▶ **DIRECTIONS FOR THIS TASK**: For each record that follows, give it back exactly, with no pictures included.
** Opening MATERIAL SHOWN block **
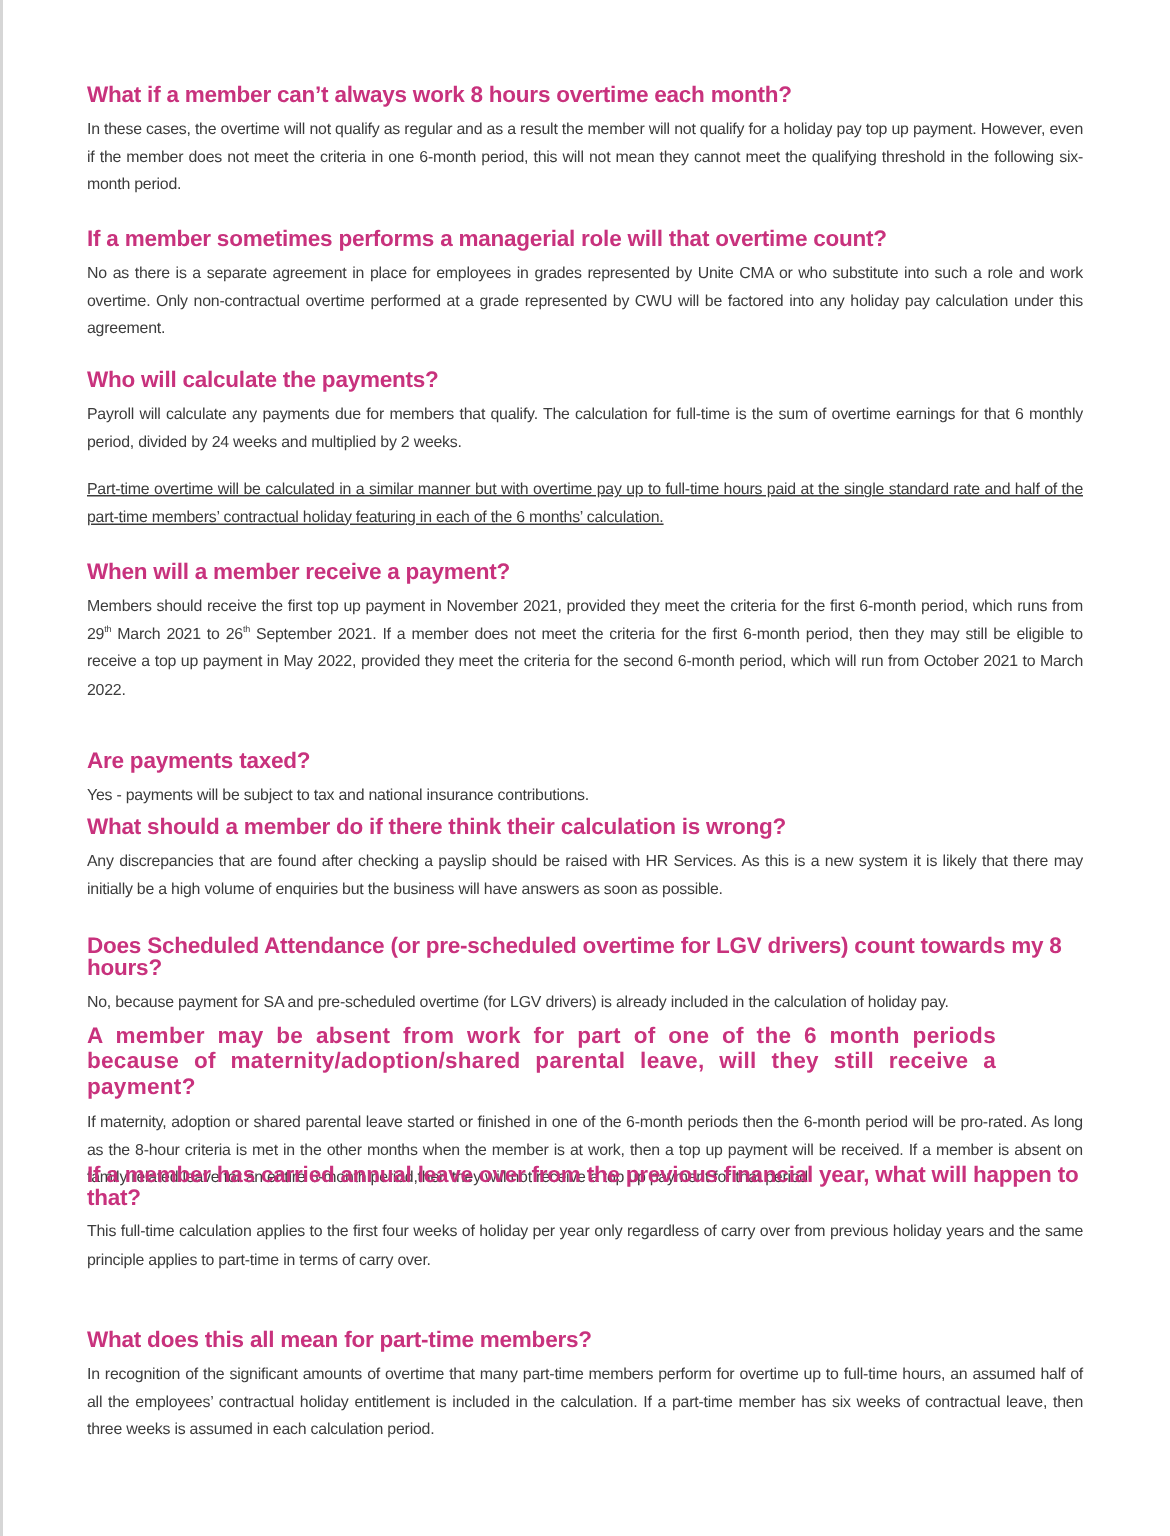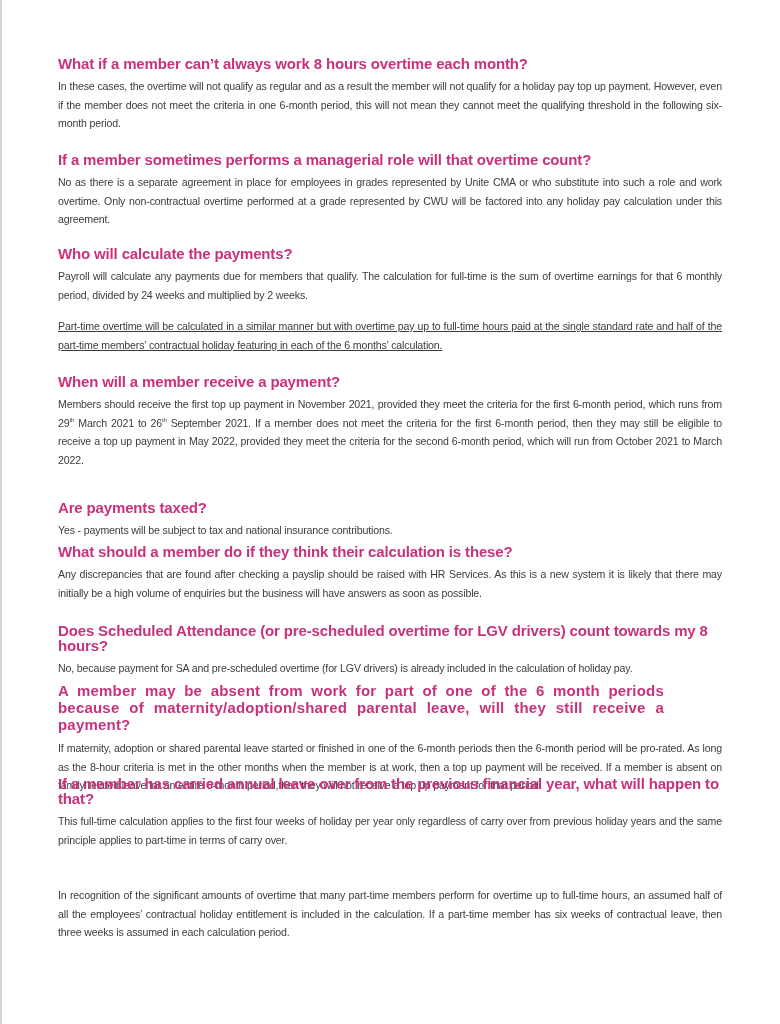--- a/index.html
+++ b/index.html
@@ -98,7 +98,7 @@
   </div>
 
   <div class="faq-item" style="top:544px;">
-    <p class="q">What should a member do if they think their calculation is these?</p>
+    <p class="q">What should a member do if there think their calculation is wrong?</p>
     <p class="a">Any discrepancies that are found after checking a payslip should be raised with HR Services. As this is a new system it is likely that there may initially be a high volume of enquiries but the business will have answers as soon as possible.</p>
   </div>
 

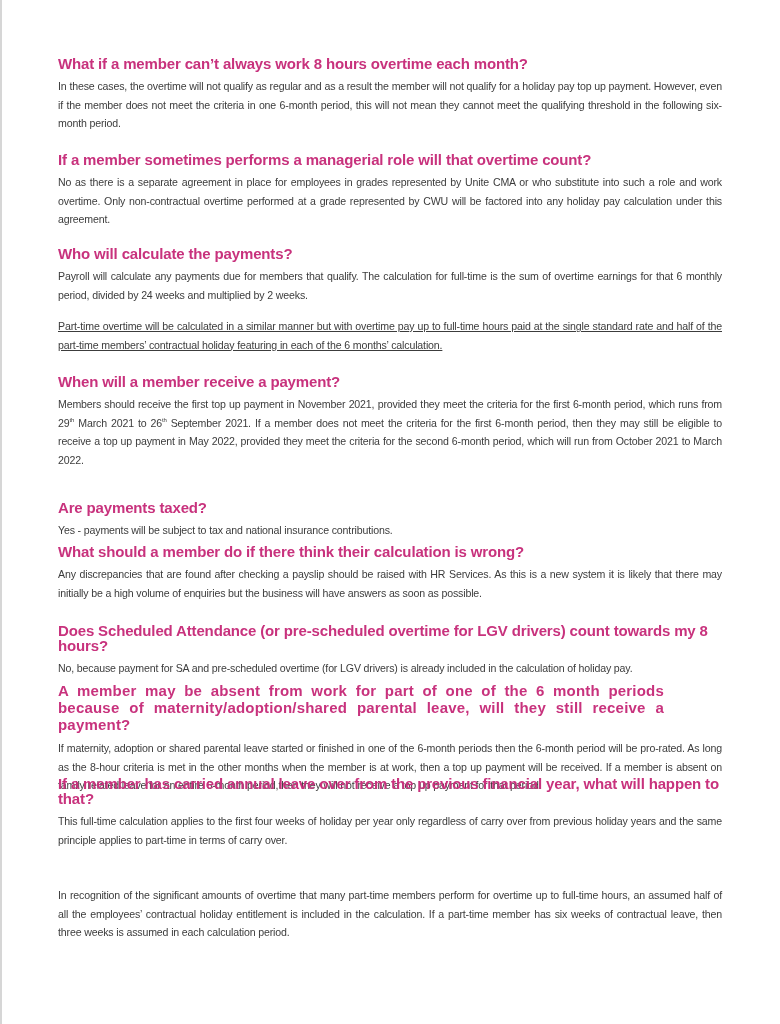--- a/index.html
+++ b/index.html
@@ -118,6 +118,7 @@
   </div>
 
   <div class="faq-item" style="top:886px;">
+    <p class="q">What does this all mean for part-time members?</p>
     <p class="a">In recognition of the significant amounts of overtime that many part-time members perform for overtime up to full-time hours, an assumed half of all the employees’ contractual holiday entitlement is included in the calculation. If a part-time member has six weeks of contractual leave, then three weeks is assumed in each calculation period.</p>
   </div>
 

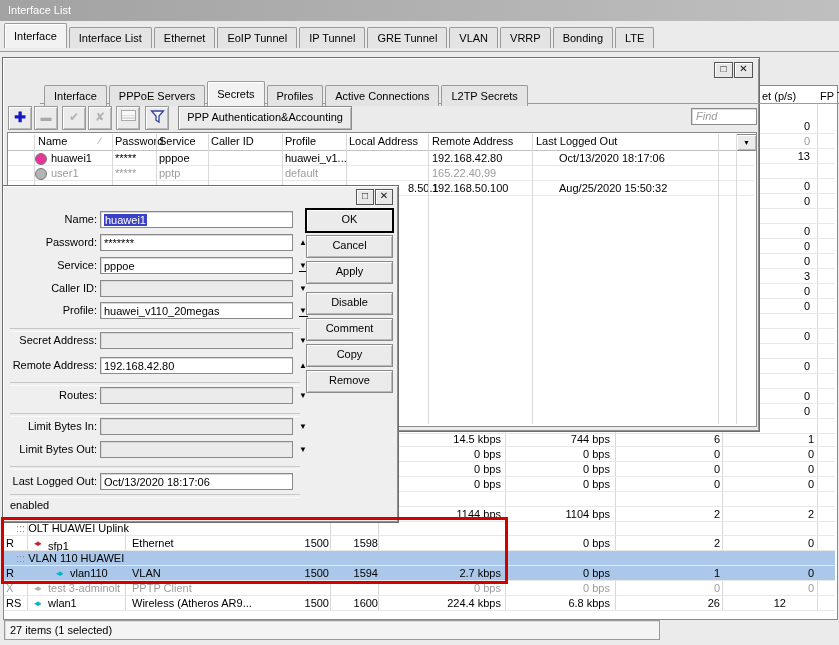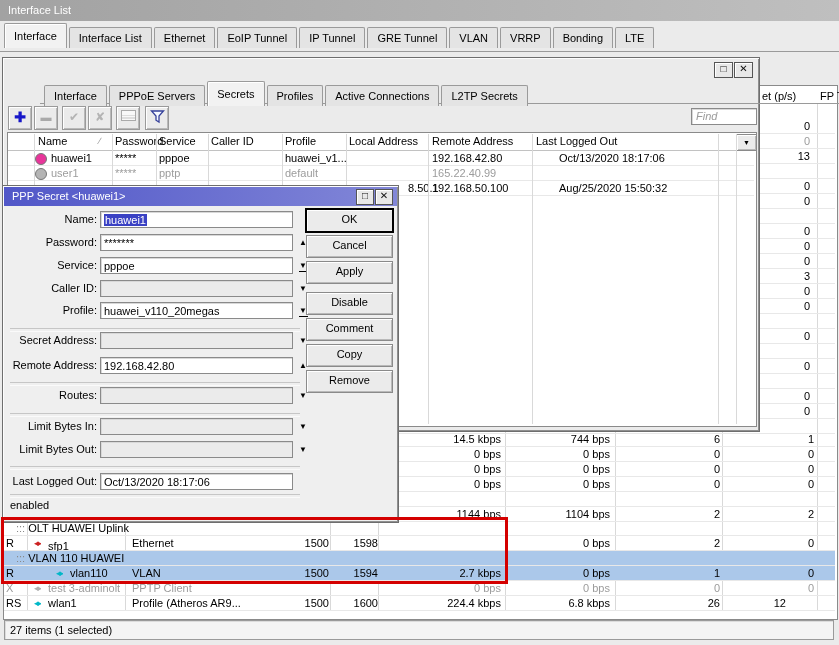--- a/index.html
+++ b/index.html
@@ -289,6 +289,8 @@
     <svg width="15" height="14" viewBox="0 0 15 14" style="margin-top:3px;">
       <path d="M1.5 1 h12 l-4.5 5 v6 l-3 -1.8 v-4.2 z" fill="#f4f7ff" stroke="#35409a" stroke-width="1.3"></path>
     </svg></div>
+  <div class="abs pushbtn" style="left:175px;top:48px;width:172px;height:22px;line-height:20px;">
+    <span>PPP Authentication&amp;Accounting</span></div>
   <div class="abs" style="left:688px;top:50px;width:66px;height:17px;background:#fff;border:1px solid #8a8a8a;box-shadow:inset 1px 1px 0 #d8d8d8;box-sizing:border-box;line-height:15px;padding-left:4px;color:#9a9a9a;font-style:italic;">
     <span>Find</span></div>
 

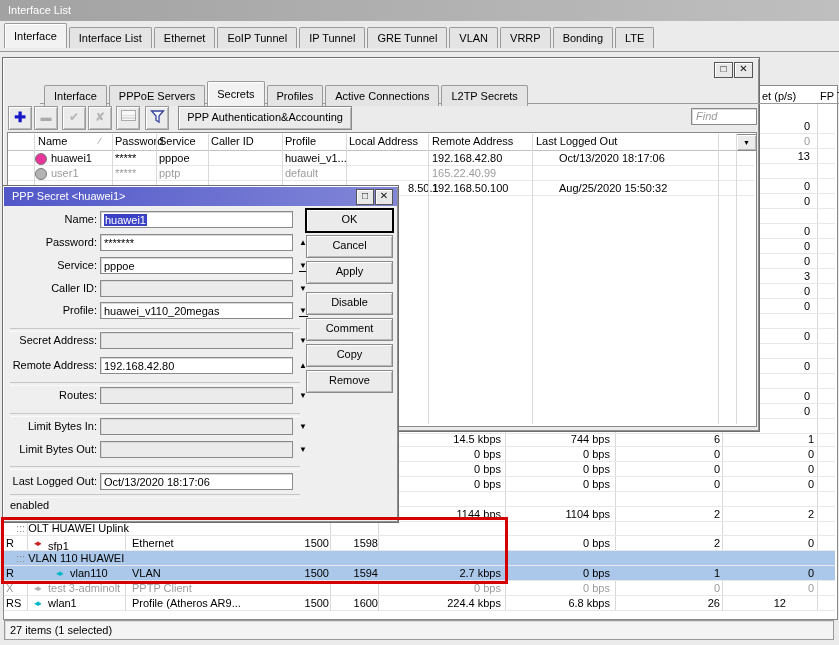--- a/index.html
+++ b/index.html
@@ -357,9 +357,6 @@
 </div>
 
 <div class="abs win" style="left:2px;top:185px;width:395px;height:336px;z-index:40;background:#efefef;">
-  <div class="titlebar tb-active" style="margin:1px;height:19px;line-height:19px;">
-    <span>PPP Secret &lt;huawei1&gt;</span>
-  </div>
   <div class="abs winbtn" style="right:24px;top:3px;width:16px;">□</div>
   <div class="abs winbtn" style="right:5px;top:3px;width:16px;">✕</div>
 

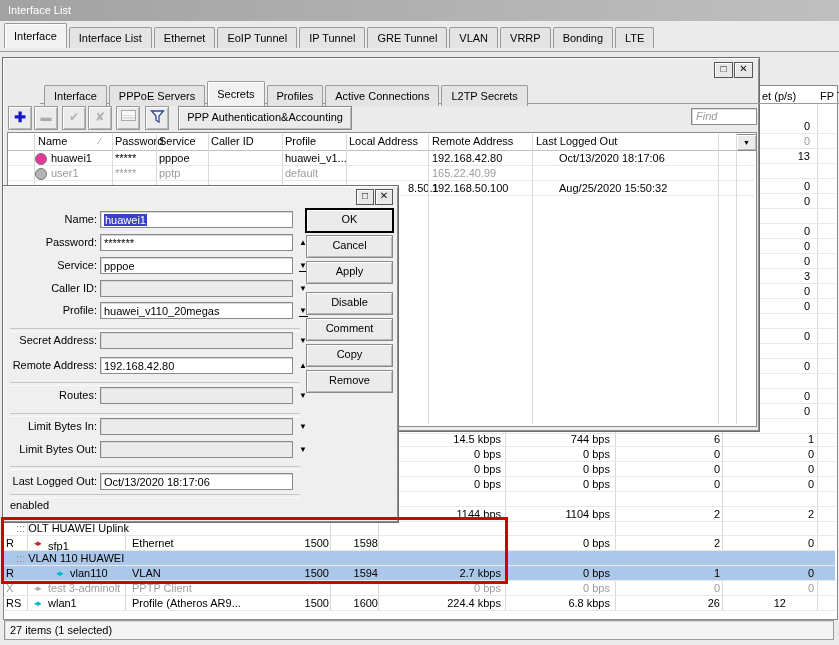--- a/index.html
+++ b/index.html
@@ -254,7 +254,7 @@
         <div class="cell" style="position: absolute; left: 2px; top: 0px; width: 24px;">RS</div>
         <div class="cell icon-arrows" style="position: absolute; left: 30px; top: 0px; color: rgb(0, 184, 200);">◂▸</div>
         <div class="cell" style="position: absolute; left: 44px; top: 0px; width: 80px;">wlan1</div>
-        <div class="cell" style="position: absolute; left: 128px; top: 0px; width: 130px;">Profile (Atheros AR9...</div>
+        <div class="cell" style="position: absolute; left: 128px; top: 0px; width: 130px;">Wireless (Atheros AR9...</div>
         <div class="cell r" style="position: absolute; left: 251px; top: 0px; width: 74px;">1500</div>
         <div class="cell r" style="position: absolute; left: 300px; top: 0px; width: 74px;">1600</div>
         <div class="cell r" style="position: absolute; left: 393px; top: 0px; width: 104px;">224.4 kbps</div>

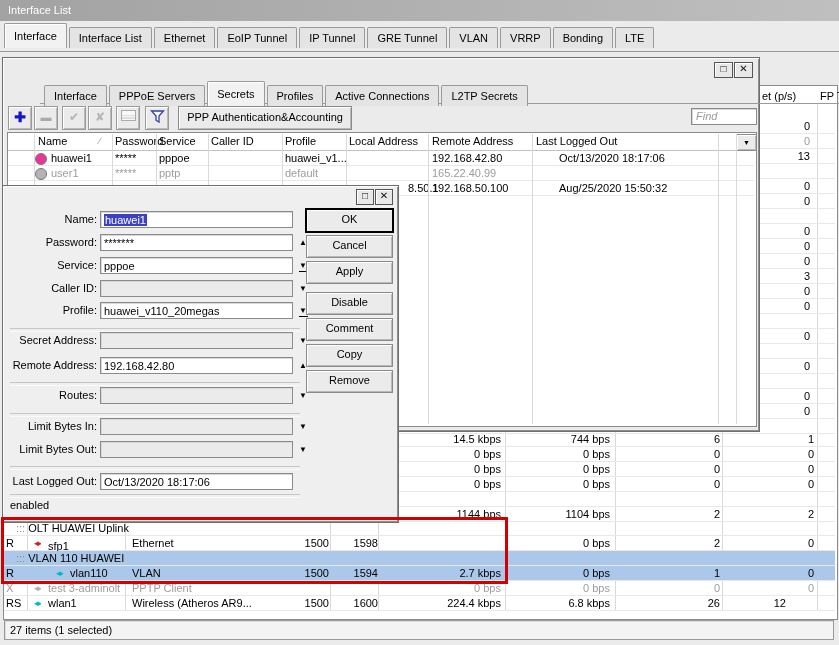--- a/index.html
+++ b/index.html
@@ -264,7 +264,7 @@
       </div>
     </div>
 
-  <div class="abs" style="left:4px;top:620px;width:830px;height:20px;background:#f4f4f4;border:1px solid #9a9a9a;box-shadow:inset 1px 1px 0 #dcdcdc;box-sizing:border-box;line-height:18px;padding-left:5px;">
+  <div class="abs" style="left:4px;top:620px;width:656px;height:20px;background:#f4f4f4;border:1px solid #9a9a9a;box-shadow:inset 1px 1px 0 #dcdcdc;box-sizing:border-box;line-height:18px;padding-left:5px;">
     <span>27 items (1 selected)</span>
   </div>
 </div>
** Closing MATERIAL SHOWN block **
▶ **TASK RESPONSE**:
--- a/index.html
+++ b/index.html
@@ -98,7 +98,7 @@
   </div>
 
   <div class="faq-item" style="top:544px;">
-    <p class="q">What should a member do if they think their calculation is these?</p>
+    <p class="q">What should a member do if there think their calculation is wrong?</p>
     <p class="a">Any discrepancies that are found after checking a payslip should be raised with HR Services. As this is a new system it is likely that there may initially be a high volume of enquiries but the business will have answers as soon as possible.</p>
   </div>
 

--- a/index.html
+++ b/index.html
@@ -118,6 +118,7 @@
   </div>
 
   <div class="faq-item" style="top:886px;">
+    <p class="q">What does this all mean for part-time members?</p>
     <p class="a">In recognition of the significant amounts of overtime that many part-time members perform for overtime up to full-time hours, an assumed half of all the employees’ contractual holiday entitlement is included in the calculation. If a part-time member has six weeks of contractual leave, then three weeks is assumed in each calculation period.</p>
   </div>
 

--- a/index.html
+++ b/index.html
@@ -289,6 +289,8 @@
     <svg width="15" height="14" viewBox="0 0 15 14" style="margin-top:3px;">
       <path d="M1.5 1 h12 l-4.5 5 v6 l-3 -1.8 v-4.2 z" fill="#f4f7ff" stroke="#35409a" stroke-width="1.3"></path>
     </svg></div>
+  <div class="abs pushbtn" style="left:175px;top:48px;width:172px;height:22px;line-height:20px;">
+    <span>PPP Authentication&amp;Accounting</span></div>
   <div class="abs" style="left:688px;top:50px;width:66px;height:17px;background:#fff;border:1px solid #8a8a8a;box-shadow:inset 1px 1px 0 #d8d8d8;box-sizing:border-box;line-height:15px;padding-left:4px;color:#9a9a9a;font-style:italic;">
     <span>Find</span></div>
 

--- a/index.html
+++ b/index.html
@@ -357,9 +357,6 @@
 </div>
 
 <div class="abs win" style="left:2px;top:185px;width:395px;height:336px;z-index:40;background:#efefef;">
-  <div class="titlebar tb-active" style="margin:1px;height:19px;line-height:19px;">
-    <span>PPP Secret &lt;huawei1&gt;</span>
-  </div>
   <div class="abs winbtn" style="right:24px;top:3px;width:16px;">□</div>
   <div class="abs winbtn" style="right:5px;top:3px;width:16px;">✕</div>
 

--- a/index.html
+++ b/index.html
@@ -254,7 +254,7 @@
         <div class="cell" style="position: absolute; left: 2px; top: 0px; width: 24px;">RS</div>
         <div class="cell icon-arrows" style="position: absolute; left: 30px; top: 0px; color: rgb(0, 184, 200);">◂▸</div>
         <div class="cell" style="position: absolute; left: 44px; top: 0px; width: 80px;">wlan1</div>
-        <div class="cell" style="position: absolute; left: 128px; top: 0px; width: 130px;">Profile (Atheros AR9...</div>
+        <div class="cell" style="position: absolute; left: 128px; top: 0px; width: 130px;">Wireless (Atheros AR9...</div>
         <div class="cell r" style="position: absolute; left: 251px; top: 0px; width: 74px;">1500</div>
         <div class="cell r" style="position: absolute; left: 300px; top: 0px; width: 74px;">1600</div>
         <div class="cell r" style="position: absolute; left: 393px; top: 0px; width: 104px;">224.4 kbps</div>

--- a/index.html
+++ b/index.html
@@ -264,7 +264,7 @@
       </div>
     </div>
 
-  <div class="abs" style="left:4px;top:620px;width:830px;height:20px;background:#f4f4f4;border:1px solid #9a9a9a;box-shadow:inset 1px 1px 0 #dcdcdc;box-sizing:border-box;line-height:18px;padding-left:5px;">
+  <div class="abs" style="left:4px;top:620px;width:656px;height:20px;background:#f4f4f4;border:1px solid #9a9a9a;box-shadow:inset 1px 1px 0 #dcdcdc;box-sizing:border-box;line-height:18px;padding-left:5px;">
     <span>27 items (1 selected)</span>
   </div>
 </div>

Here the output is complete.